▼

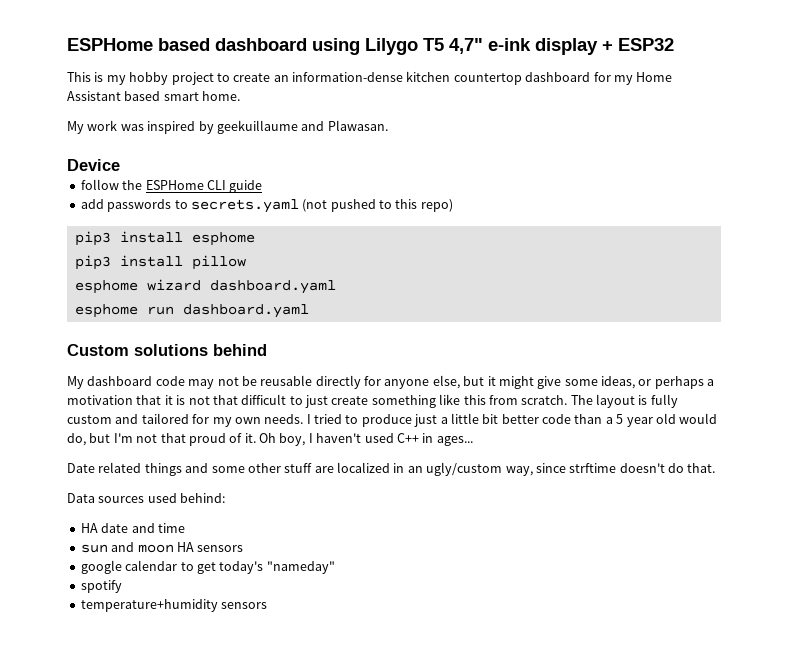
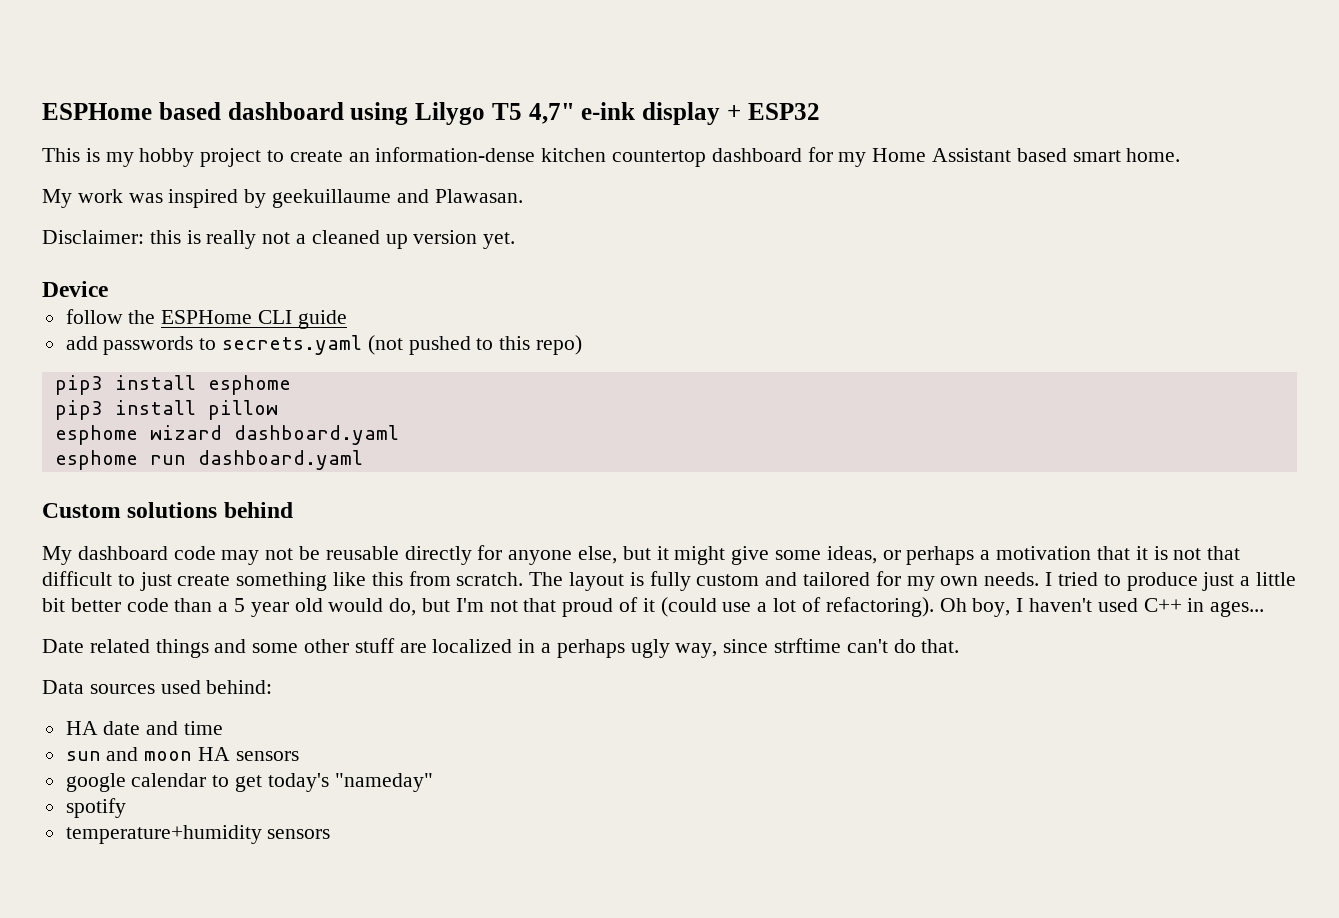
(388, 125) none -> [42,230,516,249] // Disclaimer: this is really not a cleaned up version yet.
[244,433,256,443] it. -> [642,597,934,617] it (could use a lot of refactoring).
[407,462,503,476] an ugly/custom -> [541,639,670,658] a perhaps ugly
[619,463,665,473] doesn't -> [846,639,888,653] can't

▲
▼

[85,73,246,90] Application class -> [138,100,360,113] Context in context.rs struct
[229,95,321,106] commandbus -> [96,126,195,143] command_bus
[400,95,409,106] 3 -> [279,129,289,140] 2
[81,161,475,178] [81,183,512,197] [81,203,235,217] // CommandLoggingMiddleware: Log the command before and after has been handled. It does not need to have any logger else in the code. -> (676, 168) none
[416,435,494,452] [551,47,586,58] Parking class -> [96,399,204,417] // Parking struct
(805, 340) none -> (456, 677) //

▲

• _WHAT NEEDS TO BE DONE_:
Whenever the word "none" shows up in a line of the entries above, copy that line.

• _ANSWER FOR THIS EXERCISE_:
(388, 125) none -> [42,230,516,249] // Disclaimer: this is really not a cleaned up version yet.
[81,161,475,178] [81,183,512,197] [81,203,235,217] // CommandLoggingMiddleware: Log the command before and after has been handled. It does not need to have any logger else in the code. -> (676, 168) none
(805, 340) none -> (456, 677) //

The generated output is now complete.